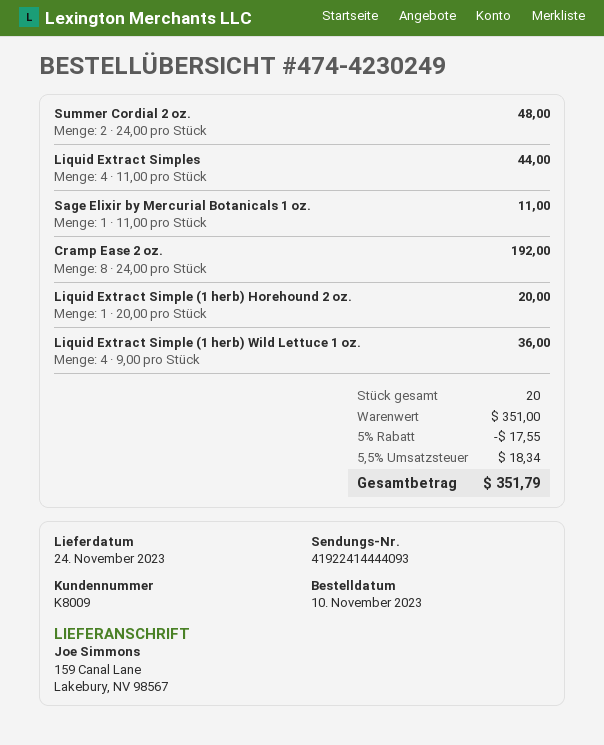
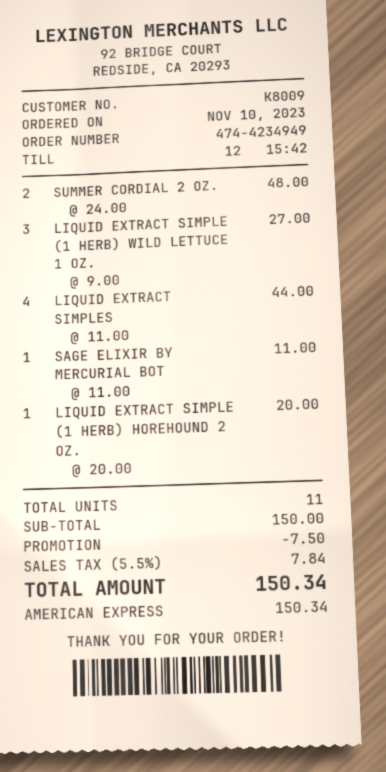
order number: 474-4230249 -> 474-4234949
Cramp Ease 2 oz.: 8 x 24.00 = 192.00 -> none
Liquid Extract Simple (1 herb) Wild Lettuce 1 oz.: 4 x 9.00 = 36.00 -> 3 x 9.00 = 27.00
total quantity: 20 -> 11
subtotal: 351.00 -> 150.00
discount: 17.55 -> 7.50
tax: 5.5% = 18.34 -> 5.5% = 7.84
total: 351.79 -> 150.34

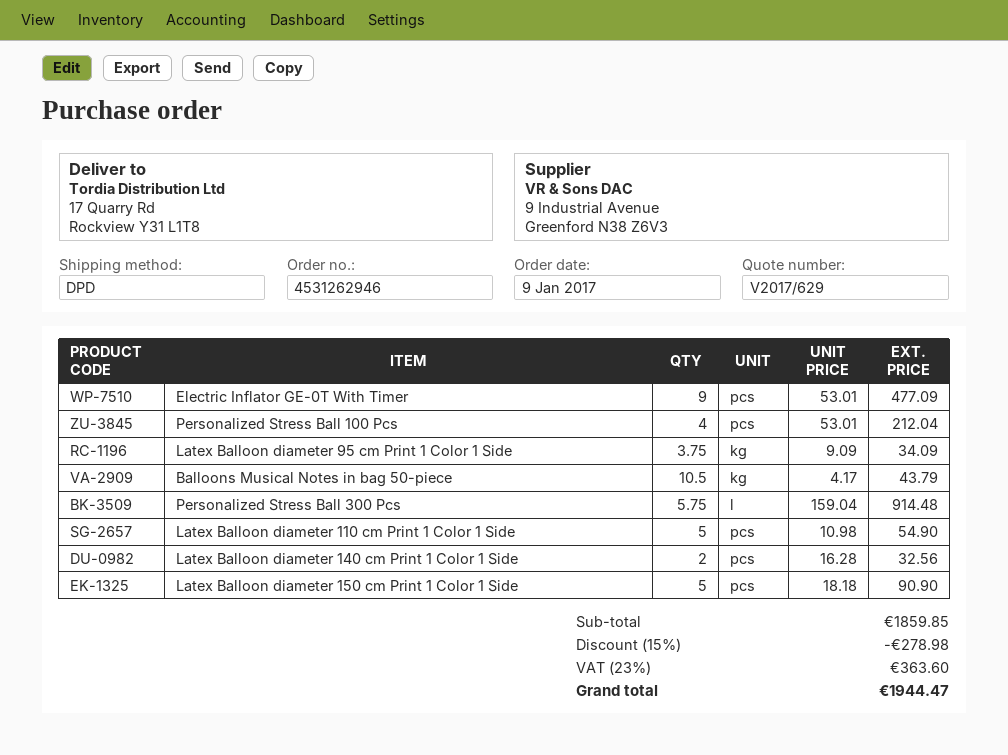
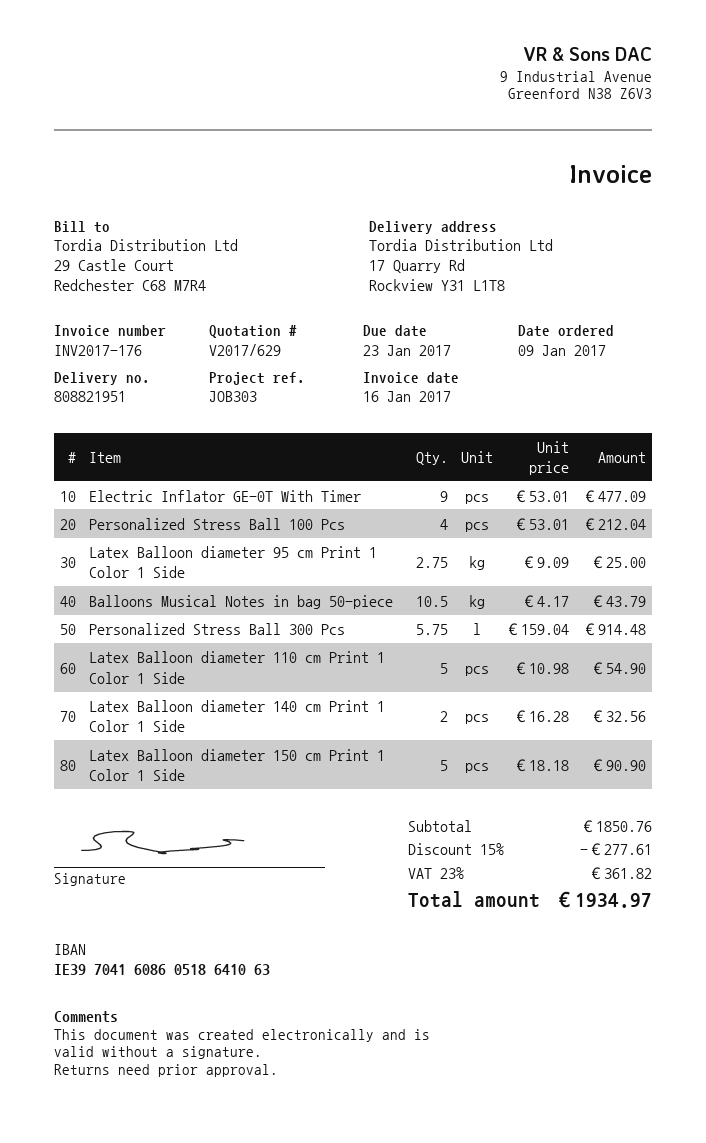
Latex Balloon diameter 95 cm Print 1 Color 1 Side: 3.75 x 9.09 = 34.09 -> 2.75 x 9.09 = 25.00
subtotal: 1859.85 -> 1850.76
discount: 15% = 278.98 -> 15% = 277.61
tax: 23% = 363.60 -> 23% = 361.82
total: 1944.47 -> 1934.97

○ ○ ○

No picture is to be included when the lines from the one containing "total: 351.79 -> 150.34" through the end of the material above are output exactly; nothing else is written.

total: 351.79 -> 150.34

Latex Balloon diameter 95 cm Print 1 Color 1 Side: 3.75 x 9.09 = 34.09 -> 2.75 x 9.09 = 25.00
subtotal: 1859.85 -> 1850.76
discount: 15% = 278.98 -> 15% = 277.61
tax: 23% = 363.60 -> 23% = 361.82
total: 1944.47 -> 1934.97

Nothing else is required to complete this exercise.